I'd pass ofile as an argument to writeHTML - along with *what* to write.

- The "\" is an escape character. Use either
'\\decaf\\python-parse-bnf.html'
or
r'\decaf\python-parse-bnf.html'
or
'/decaf/python-parse-bnf.html'
(the later works more-or-less with all internal Windows functions, but
usually not from the command line)

- Instead of:

while i < len( bnf ):
s = bnf

use

for s in bnf:

That is, iterate over the list elements (what you want), not over the
indexes. In case you want also the index, use: for i,item in
enumerate(items):

- The fileRead function could be written simply as: return
open(...).readlines(); but you don't have to keep all the contents in
memory at once, so forget about fileRead and make prepareDict iterate over
the file, line by line; that's easy:

for s in open(...):
if startDef:...

- This whole block:

plist = []
for pname in productions:
plist.append( pname )
plist.sort()

is the same as:

plist = sorted(productions)
 
M

MartinRinehart

Implemented all your suggestions, with two exceptions.

Changed file read to readlines(), but not open(...).readlines(). I
love to say file.close(). Gives me a feeling of security. (We could
discuss RAM waste v. I/O speed but this input file is just 10KB, so
neither matters.)

Removed one of the three globals, but left the other two. Couldn't see
any real advantage to passing poor 'ofile' from hand to hand
(writeHTML() to writeBody() to writeEntries() ...) as opposed to
letting him rest easy in his chair, doing a little writing when
called.

Also changed the opening doc comment to give you appropriate credit.
Thanks again.
 
G

Gabriel Genellina

Implemented all your suggestions, with two exceptions.

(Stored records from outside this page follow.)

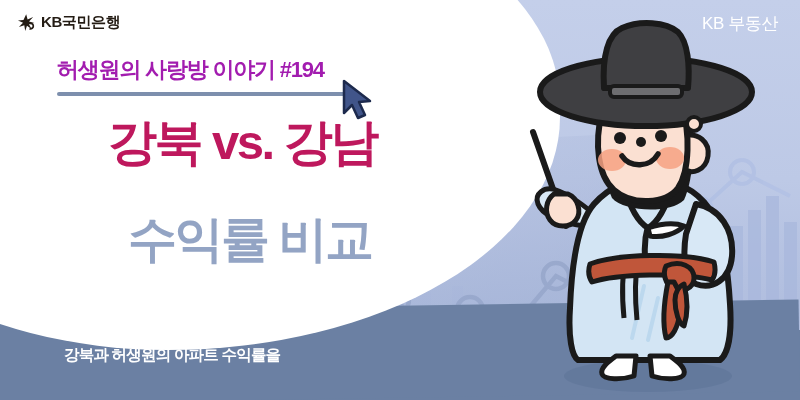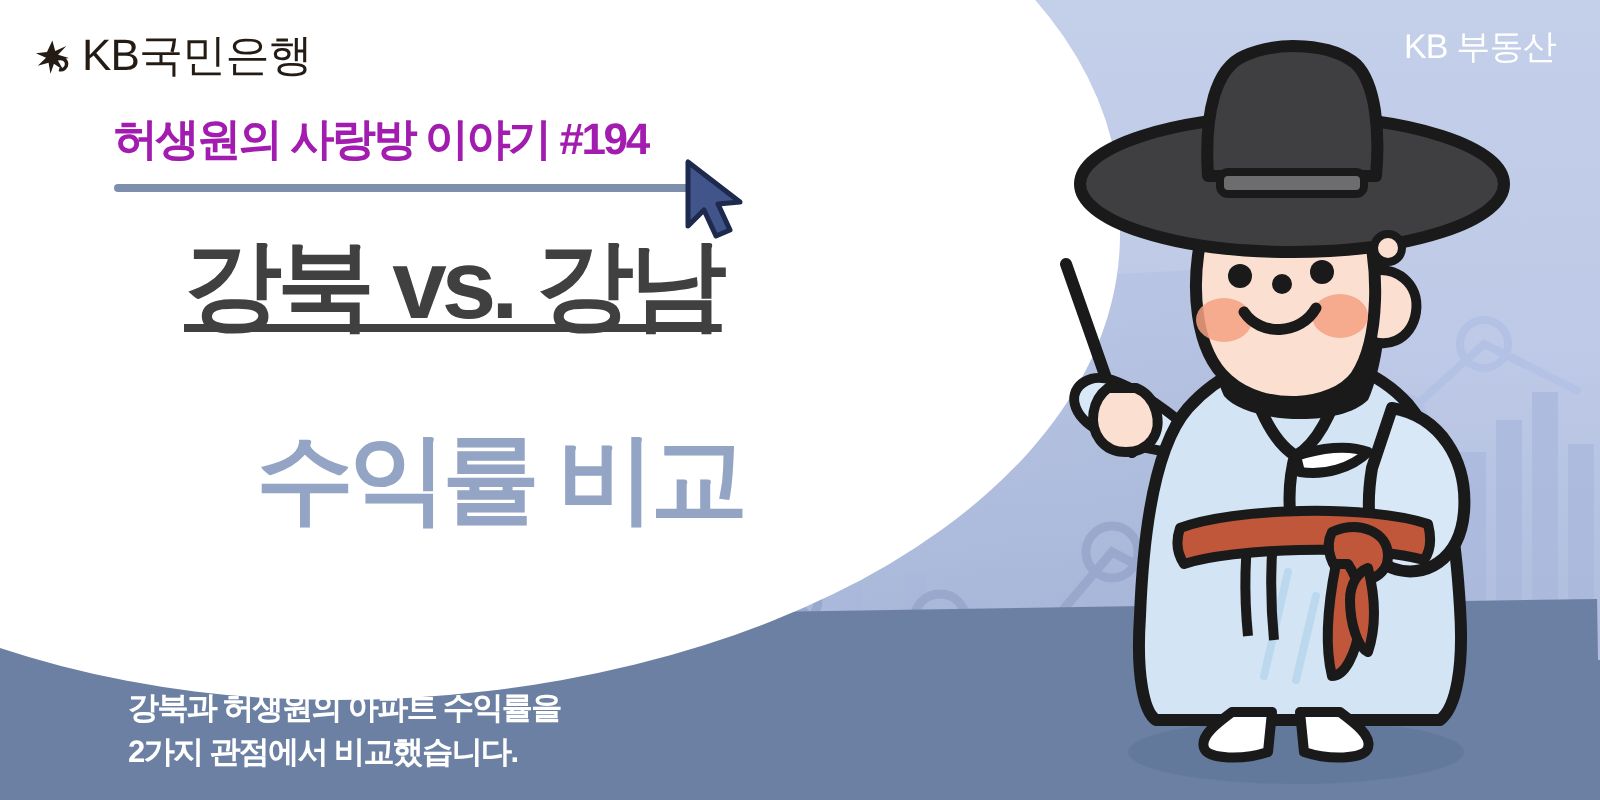--- a/index.html
+++ b/index.html
@@ -44,43 +44,43 @@
     border-radius:50% 52% 55% 50% / 50% 50% 52% 50%;
   }
   
   .kb-logo {
     position:absolute; left:17px; top:13px;
     display:flex; align-items:center; gap:5px;
     color:#2b2118;
   }
   .kb-logo .star { width:19px; height:19px; display:block; }
   .kb-logo .kb-text {
-    font-size:22px; font-weight:normal; letter-spacing:-0.4px;
+    font-size:15px; font-weight:bold; letter-spacing:-0.4px;
     color:#241c14; white-space:nowrap;text-align:center;
   }
   .kb-realestate {
     position:absolute; right:22px; top:12px;
     font-size:17px; font-weight:normal; color:#ffffff;
     letter-spacing:-0.4px; white-space:nowrap;
   }
   .series-title {
     position:absolute; left:57px; top:55px;
     font-size:22px; font-weight:bold; color:#a21caf;
     letter-spacing:-1.2px; white-space:nowrap;
   }
   .series-rule {
     position:absolute; left:57px; top:92px;
     width:296px; height:4px; border-radius:2px;
     background:#7d8fad;
   }
   .cursor-arrow { position:absolute; left:340px; top:79px; width:36px; height:42px; }
   .headline1 {
-    position:absolute; left:92px; top:110px;
-    font-size:49px; font-weight:bold; color:#404040;
-    letter-spacing:-2.5px; white-space:nowrap;text-decoration:underline;
+    position:absolute; left:108px; top:110px;
+    font-size:49px; font-weight:bold; color:#be185d;
+    letter-spacing:-2.5px; white-space:nowrap;
   }
   .headline2 {
     position:absolute; left:128px; top:175px;
     font-size:49px; font-weight:bold; color:#93a4c4;
     letter-spacing:-2.5px; white-space:nowrap;margin-top:32px;
   }
   .subcopy {
     position:absolute; left:64px; top:344px;
     font-size:15.5px; font-weight:bold; color:#ffffff;
     line-height:1.45; letter-spacing:-0.8px; white-space:nowrap;
@@ -265,16 +265,15 @@
 
   <svg class="cursor-arrow" viewBox="0 0 36 42">
     <path d="M4 2 L4 34 L12 26 L18 39 L25 36 L19 23 L30 22 Z" fill="#41558a" stroke="#1d2a4d" stroke-width="2.5" stroke-linejoin="round"></path>
   </svg>
 
   <div class="headline1">강북 vs. 강남</div>
   <div class="headline2">수익률 비교</div>
 
   <div class="subcopy">
     <div>강북과 허생원의 아파트 수익률을</div>
-    <div>2가지 관점에서 비교했습니다.</div>
   </div>
 
 </div>
 
 </body></html>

Changed file read to readlines(), but not open(...).readlines(). I
love to say file.close(). Gives me a feeling of security. (We could
discuss RAM waste v. I/O speed but this input file is just 10KB, so
neither matters.)

Ok, what about this?

with open(...) as f:
for line in f:
...do something with each line...

The with statement guarantees that close (implicit) is always called.
Removed one of the three globals, but left the other two. Couldn't see
any real advantage to passing poor 'ofile' from hand to hand
(writeHTML() to writeBody() to writeEntries() ...) as opposed to
letting him rest easy in his chair, doing a little writing when
called.

Perhaps not in this small script, but as a design principle, having a
global `ofile` object doesn't look good...
Also changed the opening doc comment to give you appropriate credit.

No need for that.
 
S

Steve Holden

Implemented all your suggestions, with two exceptions.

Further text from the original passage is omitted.